Amor, etcétera, Julian Barnes, p.119-120
Los cerdos son animales muy
inteligentes. Si se les somete a estrés, si se les hacina, por ejemplo, tienden
a mutilarse unos a otros. Lo mismo ocurre con las gallinas, y no es que las
gallinas sean especialmente listas. Pero los cerdos estresados se atacan entre
sí. ¿Y sabes cómo reacciona ante esto el granjero industrial? Les corta el rabo
a los cerdos para que no tengan nada que masticar, y a veces también las
orejas. También les recorra los dientes y les pone aros en el hocico.
Pero estas cosas, precisamente,
no van a reducir el estrés de un cerdo, ¿verdad? Tampoco el atiborrarle de
hormonas y antibióticos, de zinc y cobre, y que no le dejen andar suelto por el
campo o dormir sobre paja.

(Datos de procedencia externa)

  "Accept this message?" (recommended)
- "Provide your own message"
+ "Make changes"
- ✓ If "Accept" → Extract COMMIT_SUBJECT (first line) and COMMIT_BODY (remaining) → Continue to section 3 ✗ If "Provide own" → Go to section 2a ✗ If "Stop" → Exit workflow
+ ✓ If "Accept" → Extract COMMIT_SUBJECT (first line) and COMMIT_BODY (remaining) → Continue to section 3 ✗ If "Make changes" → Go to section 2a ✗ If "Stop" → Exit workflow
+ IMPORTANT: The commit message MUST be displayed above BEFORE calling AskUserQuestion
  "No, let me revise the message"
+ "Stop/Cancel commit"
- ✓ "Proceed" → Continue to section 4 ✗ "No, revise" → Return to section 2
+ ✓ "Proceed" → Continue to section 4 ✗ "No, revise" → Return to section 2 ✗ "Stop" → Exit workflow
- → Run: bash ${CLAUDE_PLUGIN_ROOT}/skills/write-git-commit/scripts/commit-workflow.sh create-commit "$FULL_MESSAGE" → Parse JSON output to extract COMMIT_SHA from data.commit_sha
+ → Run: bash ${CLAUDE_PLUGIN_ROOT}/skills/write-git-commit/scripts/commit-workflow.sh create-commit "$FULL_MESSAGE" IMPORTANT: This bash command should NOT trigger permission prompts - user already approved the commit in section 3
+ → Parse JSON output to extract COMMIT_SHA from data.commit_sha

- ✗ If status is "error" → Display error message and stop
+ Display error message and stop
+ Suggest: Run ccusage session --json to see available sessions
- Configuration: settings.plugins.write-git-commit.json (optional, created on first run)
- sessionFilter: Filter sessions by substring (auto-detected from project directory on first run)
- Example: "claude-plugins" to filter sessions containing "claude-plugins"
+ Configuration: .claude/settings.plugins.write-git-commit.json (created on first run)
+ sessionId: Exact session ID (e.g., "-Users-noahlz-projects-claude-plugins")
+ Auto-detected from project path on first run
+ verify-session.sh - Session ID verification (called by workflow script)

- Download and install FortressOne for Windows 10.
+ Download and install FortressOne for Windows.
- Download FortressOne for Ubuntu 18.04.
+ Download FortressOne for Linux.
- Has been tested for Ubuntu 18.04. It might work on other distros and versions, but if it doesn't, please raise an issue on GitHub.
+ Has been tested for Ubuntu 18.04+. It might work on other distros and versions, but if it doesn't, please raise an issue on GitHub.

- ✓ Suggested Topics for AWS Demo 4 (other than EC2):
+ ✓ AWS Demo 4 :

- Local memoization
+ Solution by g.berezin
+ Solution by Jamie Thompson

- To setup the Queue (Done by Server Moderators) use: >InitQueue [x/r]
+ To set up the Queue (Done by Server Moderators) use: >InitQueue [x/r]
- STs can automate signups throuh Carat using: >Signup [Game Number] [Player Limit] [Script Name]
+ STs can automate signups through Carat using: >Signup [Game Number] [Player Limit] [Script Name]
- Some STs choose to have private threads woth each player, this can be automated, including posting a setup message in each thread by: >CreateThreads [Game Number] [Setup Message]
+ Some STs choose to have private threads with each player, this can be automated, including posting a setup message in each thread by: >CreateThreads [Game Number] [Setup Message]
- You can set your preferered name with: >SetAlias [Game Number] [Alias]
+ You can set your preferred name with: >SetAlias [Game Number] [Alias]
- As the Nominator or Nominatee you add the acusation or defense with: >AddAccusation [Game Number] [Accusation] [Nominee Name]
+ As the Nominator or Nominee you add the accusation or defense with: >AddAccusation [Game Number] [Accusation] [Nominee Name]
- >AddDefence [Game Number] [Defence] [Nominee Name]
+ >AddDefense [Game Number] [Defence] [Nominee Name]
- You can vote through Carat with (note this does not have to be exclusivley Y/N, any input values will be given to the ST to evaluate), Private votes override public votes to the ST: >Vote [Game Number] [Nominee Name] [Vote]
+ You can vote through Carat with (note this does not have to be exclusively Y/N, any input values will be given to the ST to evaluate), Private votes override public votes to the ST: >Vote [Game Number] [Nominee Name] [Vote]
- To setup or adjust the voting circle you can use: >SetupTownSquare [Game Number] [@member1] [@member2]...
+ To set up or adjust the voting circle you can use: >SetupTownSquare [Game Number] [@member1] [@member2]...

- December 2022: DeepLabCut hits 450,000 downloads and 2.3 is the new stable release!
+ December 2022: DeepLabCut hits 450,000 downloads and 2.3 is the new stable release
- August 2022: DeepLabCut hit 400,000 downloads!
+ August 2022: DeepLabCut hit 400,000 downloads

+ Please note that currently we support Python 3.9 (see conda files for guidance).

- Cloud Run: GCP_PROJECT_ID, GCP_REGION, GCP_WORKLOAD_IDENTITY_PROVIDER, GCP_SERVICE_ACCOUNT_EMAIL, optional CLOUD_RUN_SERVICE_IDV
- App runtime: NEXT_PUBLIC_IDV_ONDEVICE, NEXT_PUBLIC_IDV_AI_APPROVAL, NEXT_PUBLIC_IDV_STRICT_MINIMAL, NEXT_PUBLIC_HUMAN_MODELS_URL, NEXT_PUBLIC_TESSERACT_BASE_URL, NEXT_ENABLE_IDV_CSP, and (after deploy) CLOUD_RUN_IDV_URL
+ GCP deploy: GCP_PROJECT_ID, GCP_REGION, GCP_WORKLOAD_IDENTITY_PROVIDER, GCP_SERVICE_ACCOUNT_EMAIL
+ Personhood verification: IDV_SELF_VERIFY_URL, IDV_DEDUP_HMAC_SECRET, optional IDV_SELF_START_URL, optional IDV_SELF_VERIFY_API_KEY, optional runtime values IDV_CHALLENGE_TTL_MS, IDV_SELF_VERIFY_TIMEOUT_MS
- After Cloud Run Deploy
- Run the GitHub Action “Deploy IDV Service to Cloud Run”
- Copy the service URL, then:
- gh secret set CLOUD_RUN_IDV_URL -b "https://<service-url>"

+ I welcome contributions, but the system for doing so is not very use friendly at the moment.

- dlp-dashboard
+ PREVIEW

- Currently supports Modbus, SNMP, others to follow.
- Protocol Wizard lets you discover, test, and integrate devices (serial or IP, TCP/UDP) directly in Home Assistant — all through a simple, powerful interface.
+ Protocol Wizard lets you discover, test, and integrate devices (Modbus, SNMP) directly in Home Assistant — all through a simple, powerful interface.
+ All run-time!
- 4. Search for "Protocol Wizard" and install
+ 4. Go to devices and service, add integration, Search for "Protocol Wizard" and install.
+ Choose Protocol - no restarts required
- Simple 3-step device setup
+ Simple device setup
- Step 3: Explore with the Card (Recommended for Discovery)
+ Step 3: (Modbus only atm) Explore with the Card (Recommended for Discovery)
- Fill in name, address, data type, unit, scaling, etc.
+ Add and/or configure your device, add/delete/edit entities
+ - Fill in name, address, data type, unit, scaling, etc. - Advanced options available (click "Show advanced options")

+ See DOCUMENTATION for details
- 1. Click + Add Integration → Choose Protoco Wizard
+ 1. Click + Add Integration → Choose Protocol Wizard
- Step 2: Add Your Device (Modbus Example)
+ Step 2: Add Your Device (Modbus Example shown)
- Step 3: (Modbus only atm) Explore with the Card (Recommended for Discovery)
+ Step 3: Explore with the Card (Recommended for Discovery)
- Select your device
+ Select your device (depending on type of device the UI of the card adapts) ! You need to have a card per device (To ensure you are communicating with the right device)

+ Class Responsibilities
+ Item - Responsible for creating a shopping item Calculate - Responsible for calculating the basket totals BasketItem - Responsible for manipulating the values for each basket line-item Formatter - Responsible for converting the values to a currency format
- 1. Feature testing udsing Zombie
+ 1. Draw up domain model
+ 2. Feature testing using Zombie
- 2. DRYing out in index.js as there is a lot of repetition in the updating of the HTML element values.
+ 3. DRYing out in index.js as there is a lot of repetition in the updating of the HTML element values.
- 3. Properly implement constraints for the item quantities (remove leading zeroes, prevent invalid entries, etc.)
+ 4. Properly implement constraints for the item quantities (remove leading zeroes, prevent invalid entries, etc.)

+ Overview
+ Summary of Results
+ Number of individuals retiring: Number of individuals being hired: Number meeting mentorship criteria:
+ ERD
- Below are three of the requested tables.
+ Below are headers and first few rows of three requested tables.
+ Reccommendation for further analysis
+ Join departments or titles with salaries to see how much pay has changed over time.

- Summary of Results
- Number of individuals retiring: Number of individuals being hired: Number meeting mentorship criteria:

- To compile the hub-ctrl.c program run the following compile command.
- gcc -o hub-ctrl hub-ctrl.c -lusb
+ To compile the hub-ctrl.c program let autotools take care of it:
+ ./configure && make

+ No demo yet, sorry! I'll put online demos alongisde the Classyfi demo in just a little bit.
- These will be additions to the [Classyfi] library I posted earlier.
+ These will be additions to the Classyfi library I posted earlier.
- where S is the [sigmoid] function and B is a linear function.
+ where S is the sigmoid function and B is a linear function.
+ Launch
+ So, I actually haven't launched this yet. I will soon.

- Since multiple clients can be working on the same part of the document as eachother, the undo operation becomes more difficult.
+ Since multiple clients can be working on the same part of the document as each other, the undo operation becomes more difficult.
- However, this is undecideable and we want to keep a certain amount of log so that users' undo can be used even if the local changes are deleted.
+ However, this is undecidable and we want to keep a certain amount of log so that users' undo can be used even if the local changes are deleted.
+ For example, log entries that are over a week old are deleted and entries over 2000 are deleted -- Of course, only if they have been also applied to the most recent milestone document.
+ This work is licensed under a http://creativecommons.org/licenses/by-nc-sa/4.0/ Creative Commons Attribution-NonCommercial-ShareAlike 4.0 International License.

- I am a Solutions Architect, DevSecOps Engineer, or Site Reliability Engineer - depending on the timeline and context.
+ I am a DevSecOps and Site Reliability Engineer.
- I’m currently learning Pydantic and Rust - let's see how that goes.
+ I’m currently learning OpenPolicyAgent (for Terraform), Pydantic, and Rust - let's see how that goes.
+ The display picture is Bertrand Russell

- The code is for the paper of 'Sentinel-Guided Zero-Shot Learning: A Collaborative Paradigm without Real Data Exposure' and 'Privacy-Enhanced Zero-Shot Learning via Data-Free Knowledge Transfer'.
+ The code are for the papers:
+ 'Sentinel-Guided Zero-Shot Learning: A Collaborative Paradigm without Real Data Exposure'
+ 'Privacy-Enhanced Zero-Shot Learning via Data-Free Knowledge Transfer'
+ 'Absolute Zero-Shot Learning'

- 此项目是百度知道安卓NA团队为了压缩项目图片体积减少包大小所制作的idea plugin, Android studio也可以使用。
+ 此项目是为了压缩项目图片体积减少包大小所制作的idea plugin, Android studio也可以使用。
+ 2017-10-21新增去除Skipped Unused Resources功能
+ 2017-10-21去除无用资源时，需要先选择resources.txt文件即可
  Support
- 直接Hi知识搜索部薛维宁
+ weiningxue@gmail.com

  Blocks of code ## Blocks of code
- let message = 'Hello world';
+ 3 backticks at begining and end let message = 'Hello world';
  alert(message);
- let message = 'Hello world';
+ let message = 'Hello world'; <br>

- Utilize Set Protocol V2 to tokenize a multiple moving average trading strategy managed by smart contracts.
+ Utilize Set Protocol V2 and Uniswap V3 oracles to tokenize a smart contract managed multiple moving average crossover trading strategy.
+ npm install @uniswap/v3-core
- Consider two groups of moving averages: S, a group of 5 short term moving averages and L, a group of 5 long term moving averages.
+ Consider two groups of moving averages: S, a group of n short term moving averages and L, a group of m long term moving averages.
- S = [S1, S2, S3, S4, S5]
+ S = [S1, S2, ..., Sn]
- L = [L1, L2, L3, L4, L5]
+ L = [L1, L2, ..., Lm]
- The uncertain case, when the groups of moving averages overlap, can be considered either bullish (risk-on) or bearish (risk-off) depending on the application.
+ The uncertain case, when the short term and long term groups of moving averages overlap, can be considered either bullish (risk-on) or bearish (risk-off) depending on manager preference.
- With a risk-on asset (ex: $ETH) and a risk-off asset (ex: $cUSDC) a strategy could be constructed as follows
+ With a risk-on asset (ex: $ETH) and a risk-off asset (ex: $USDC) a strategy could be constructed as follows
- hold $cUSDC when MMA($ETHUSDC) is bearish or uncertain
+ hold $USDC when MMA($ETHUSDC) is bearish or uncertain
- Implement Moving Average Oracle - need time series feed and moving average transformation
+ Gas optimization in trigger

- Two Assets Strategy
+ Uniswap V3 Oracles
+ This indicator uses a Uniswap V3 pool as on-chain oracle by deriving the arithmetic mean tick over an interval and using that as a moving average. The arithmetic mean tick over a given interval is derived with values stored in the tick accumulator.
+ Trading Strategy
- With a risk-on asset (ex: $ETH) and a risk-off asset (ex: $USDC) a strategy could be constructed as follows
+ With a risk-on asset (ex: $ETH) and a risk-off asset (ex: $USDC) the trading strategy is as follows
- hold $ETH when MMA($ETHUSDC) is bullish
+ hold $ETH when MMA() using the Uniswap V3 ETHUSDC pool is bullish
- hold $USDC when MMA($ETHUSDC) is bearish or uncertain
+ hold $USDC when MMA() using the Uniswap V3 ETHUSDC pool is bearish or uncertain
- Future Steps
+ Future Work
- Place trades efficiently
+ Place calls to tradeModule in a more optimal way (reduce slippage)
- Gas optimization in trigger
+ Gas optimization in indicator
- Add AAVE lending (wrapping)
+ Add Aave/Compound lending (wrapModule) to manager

Cosas así. Y, aparte de todo lo demás, el estrés
afecta a la relajación de los músculos, que a su vez afecta al sabor de la
carne. Al igual, por supuesto, que la diera del puerco. La gente de mi gremio
está de acuerdo en que la carne de cerdo es la que más sabor ha perdido de
resultas de los métodos de cría industrial. Y como ya no sabe casi a nada, hay
que cobrar menos a los consumidores y disminuyen los márgenes de beneficio, y
así sucesivamente. Conseguir que el consumidor pague más por un cerdo decente
es para mí, si quieren que les diga, una especie de cruzada.
La otra cosa que me da que pensar -bueno, todo
el debate orgánico me da que pensar- es: ¿y nosotros? ¿No nos ocurre exactamente
lo mismo? ¿Cuántos habitantes tiene Londres? ¿Ocho millones? ¿Más? Con los
animales, al menos, los expertos han calculado cuánto espacio necesita cada uno
para no estresarse. Ni siquiera han empezado a calcularlo para las personas; o
si lo han hecho, no nos hemos enterado. Vivimos amontonados como una piara y
nos arrancamos mutuamente la cola a mordiscos. No concebimos que las cosas sean
diferentes. Y a la vista de nuestros niveles de estrés y de lo que comemos la
mayoría, debemos de tener un sabor horrible.